In most cities, once the water supply is distributed through a large-scale project, there is a tendency to neglect previously relied upon smaller water sources, such as small springs, traditional wells and stone spouts. Without proper conservation, these local sources dry up over time, further disrupting the hydrological system. These sources could become important alternatives when the bigger water supply systems are disrupted. This is prevalent in the cases from Kathmandu, Bidur and Dhulikhel, as when the major systems in the regions failed, people were forced to travel long distances to fetch water, pay higher costs to tankers and bottling companies and compromise on the basic household needs in the absence of local alternatives.

As the cities in the mid-hill region source water from upstream villages, they must continually negotiate with upstream users to secure access to water. The bigger water supply projects can only be built after this contentious issue is settled through negotiations and agreements for cooperation. However, Dhulikhel’s case has shown that when the water supply system is damaged, either by disaster or other causes, these carefully negotiated agreements can be disrupted, reigniting old tensions.

Bigger water supply systems offer new potentials but also disrupt old relations and customs around water. These often lead to conflicts and disparities in water access within and beyond the towns. Most emerging Nepali towns invest in bigger water supply projects with loans from international donor organisations. Users are charged higher installation costs and water tariffs to repay the loans.
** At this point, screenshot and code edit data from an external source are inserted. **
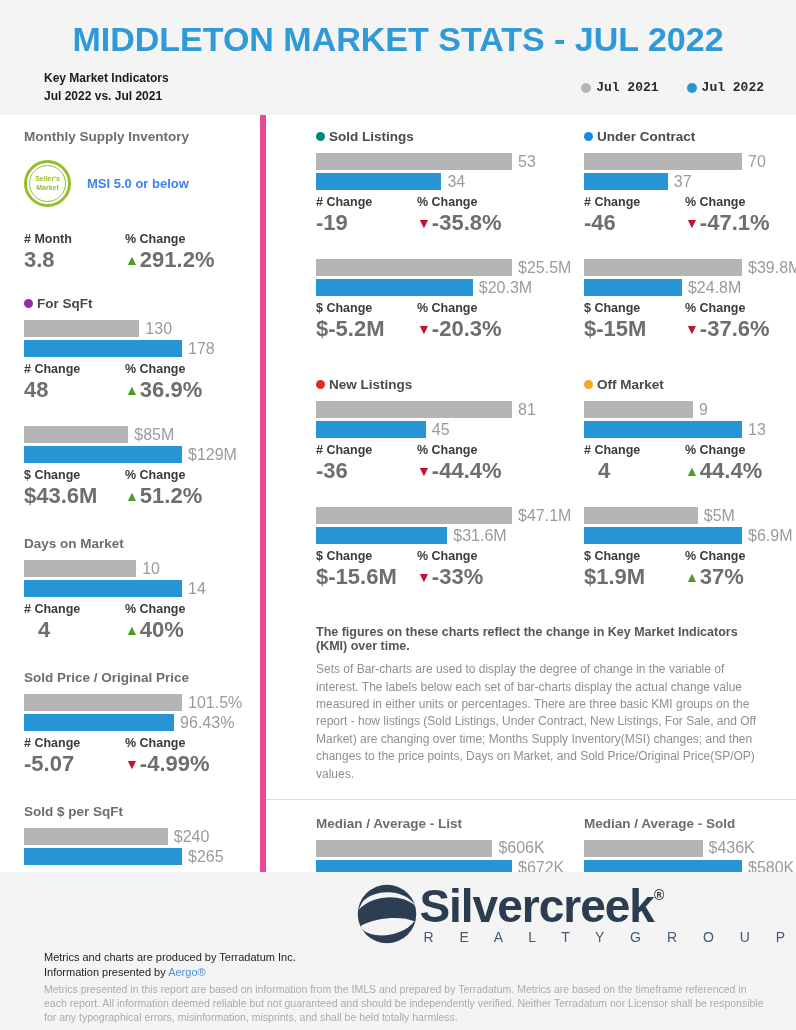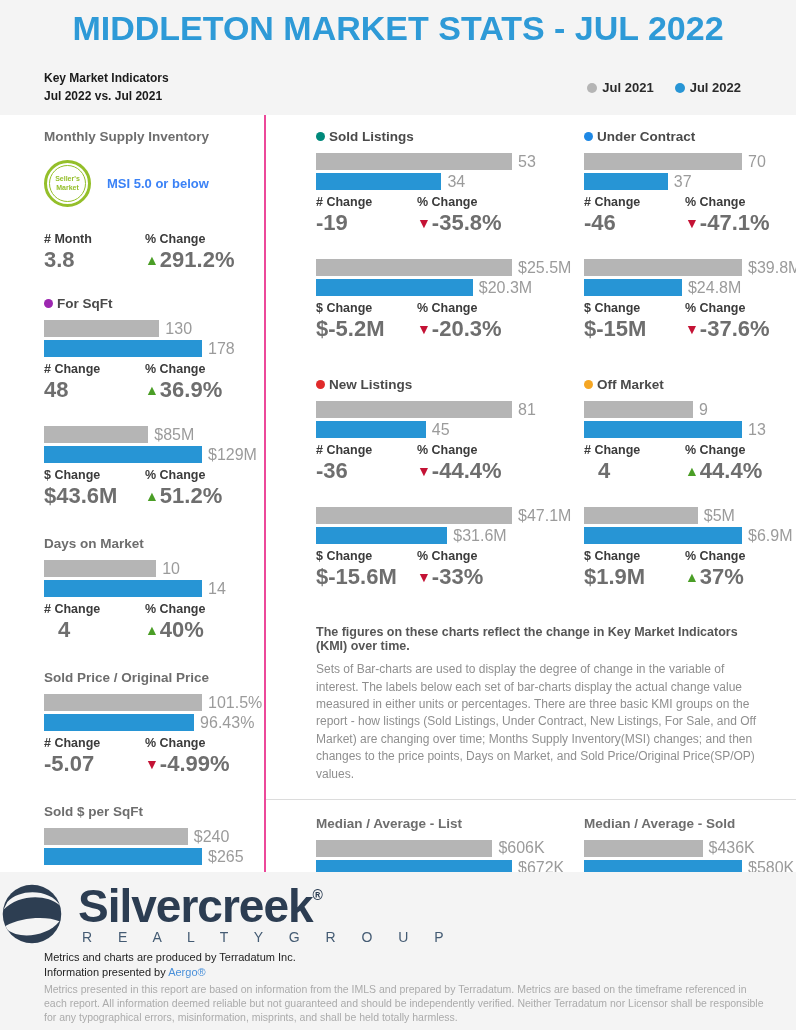--- a/index.html
+++ b/index.html
@@ -8,7 +8,7 @@
 
   
   .header { height:115px; background:#f4f4f4; position:relative; flex:0 0 auto; }
-  .page-title { text-align:center; padding-top:9px; font-size:34px; font-weight:bold; color:#2e9ad7; letter-spacing:0px; }
+  .page-title { text-align:center; padding-top:20px; font-size:34px; font-weight:bold; color:#2e9ad7; letter-spacing:0px; }
   .kicker { position:absolute; left:44px; bottom:10px; font-size:12px; font-weight:bold; color:#1b1b1b; line-height:1.45; }
   .legend { position:absolute; right:55px; bottom:20px; display:flex; gap:21px; align-items:center; }
   .legend-item { display:flex; align-items:center; gap:5px; font-size:13px; font-weight:bold; color:#2b2b2b; }

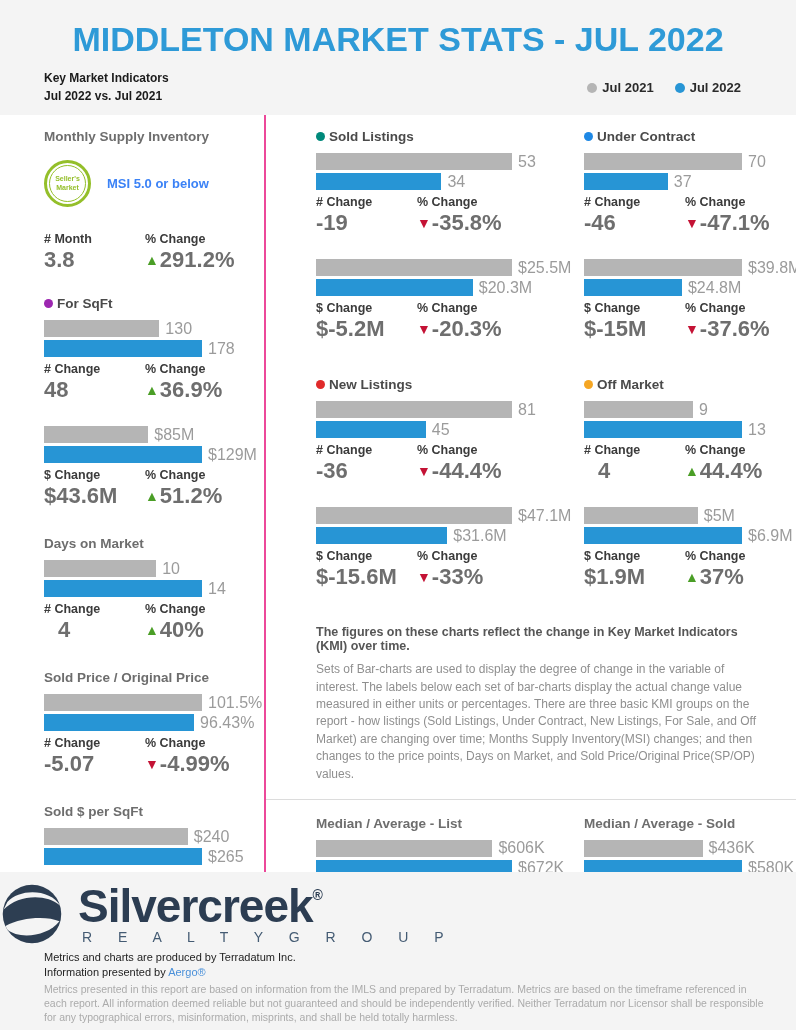--- a/index.html
+++ b/index.html
@@ -10,7 +10,7 @@
   .header { height:115px; background:#f4f4f4; position:relative; flex:0 0 auto; }
   .page-title { text-align:center; padding-top:20px; font-size:34px; font-weight:bold; color:#2e9ad7; letter-spacing:0px; }
   .kicker { position:absolute; left:44px; bottom:10px; font-size:12px; font-weight:bold; color:#1b1b1b; line-height:1.45; }
-  .legend { position:absolute; right:55px; bottom:20px; display:flex; gap:21px; align-items:center; }
+  .legend { position:absolute; right:32px; bottom:20px; display:flex; gap:28px; align-items:center;font-family:Liberation Mono, monospace; }
   .legend-item { display:flex; align-items:center; gap:5px; font-size:13px; font-weight:bold; color:#2b2b2b; }
   .dot { display:inline-block; width:10px; height:10px; border-radius:50%; background:#999; flex:0 0 auto; }
 

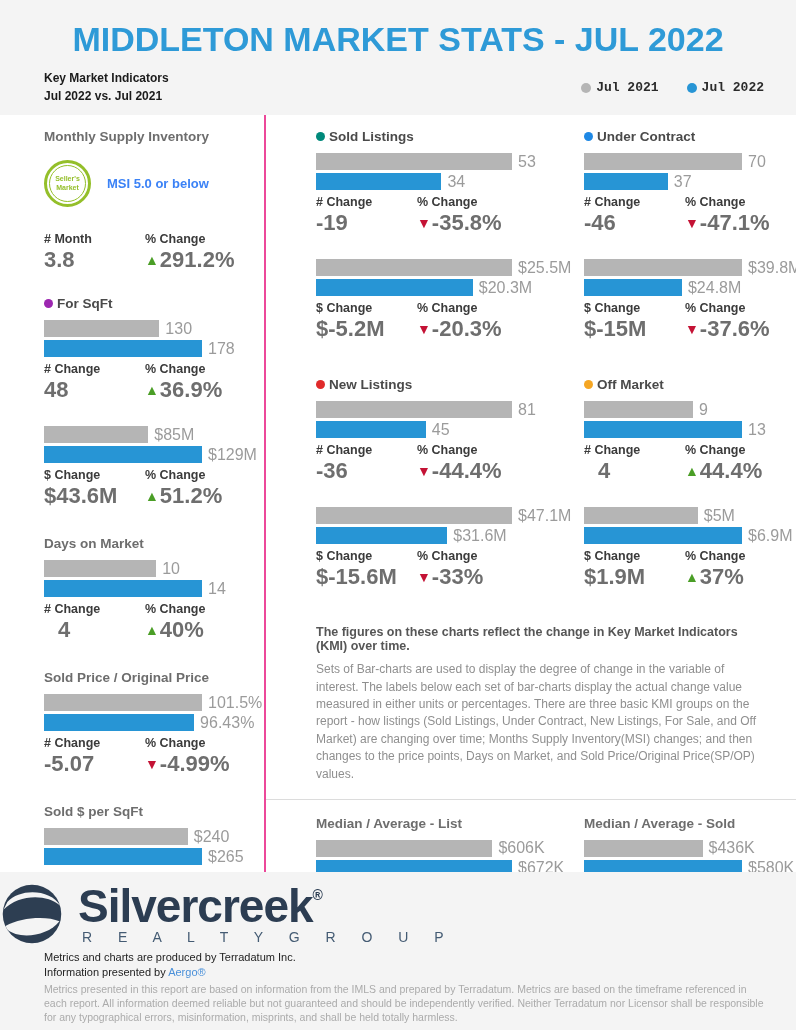--- a/index.html
+++ b/index.html
@@ -16,7 +16,7 @@
 
   
   .main { flex:1 1 auto; display:flex; background:#ffffff; overflow:hidden; }
-  .col-left { width:266px; flex:0 0 auto; border-right:2px solid #ec4899; padding:14px 10px 0 44px; }
+  .col-left { width:266px; flex:0 0 auto; border-right:6px solid #ec4899; padding:14px 10px 0 24px; }
   .col-right { flex:1 1 auto; padding-top:14px; }
 
   .group-title { font-size:13.5px; font-weight:bold; color:#6d6d6d; display:flex; align-items:center; gap:4px; }

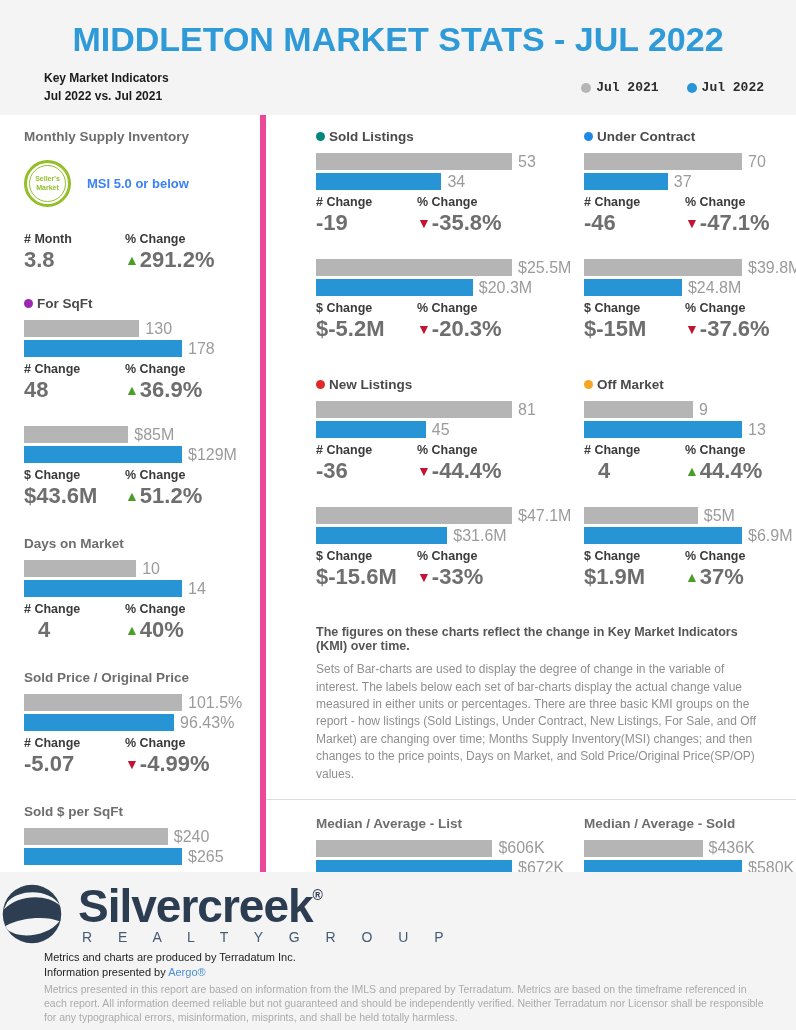--- a/index.html
+++ b/index.html
@@ -62,7 +62,7 @@
 
   
   .footer { height:158px; background:#f4f4f4; flex:0 0 auto; overflow:hidden; }
-  .logo { display:flex; align-items:center; justify-content:flex-start; gap:14px; margin-top:10px; }
+  .logo { display:flex; align-items:center; justify-content:flex-end; margin-top:10px; }
   .logo-text { display:flex; flex-direction:column; }
   .brand-line { font-size:46px; font-weight:bold; color:#2c3d52; letter-spacing:-1px; line-height:1; }
   .brand-reg { font-size:14px; vertical-align:22px; letter-spacing:0; }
Once regarded as a communal service and human right, it has become a commodity traded on the market. This shift has become detrimental to the urban poor and communal tap users, raising significant concerns about people’s fundamental right to access basic water services. These sort of emerging challenges related to large-scale water supply systems in growing cities have prompted the need to reconsider approaches and explore alternative solutions for making cities more water-resilient.

Diversification of water sources is a crucial strategy for cities to achieve water resilience. Several studies have highlighted the importance of small-scale and locally managed schemes. We should not underestimate these initiatives, as they can serve as lifelines during crises, ensuring water access for individuals with limited financial resources.

Water management

Regarding water management, cities must prioritise self-organised community-based schemes, often more sustainable than market-oriented bigger water supply systems. The notion of community and mutual sharing in smaller schemes is more effective during the construction of new projects and in rebuilding post-disaster. Hence, different from market-based ‘payment for ecosystem services’ schemes, organically maintained upstream-downstream cooperation for water sharing, often called the reciprocal water shared agreement, could facilitate hydrosolidarity between the users.

There is a pressing need for strong regulations to conserve water sources and ensure the sustainability of water infrastructures. Current practices, such as stone mining, road construction and other infrastructure building near water sources and along the pipelines, require serious reassessment. Local governments and community-based water user committees must become vigilant of these issues to promote better practices.

The water supply system is a fundamental aspect of urban planning. Sustainable water management should be central to the agenda of upcoming city planning and urban development initiatives. A city-specific collaborative platform with a regular dialogue among experts, municipal leaders, and upstream and downstream water users could aid in exploring solutions for making cities water resilient.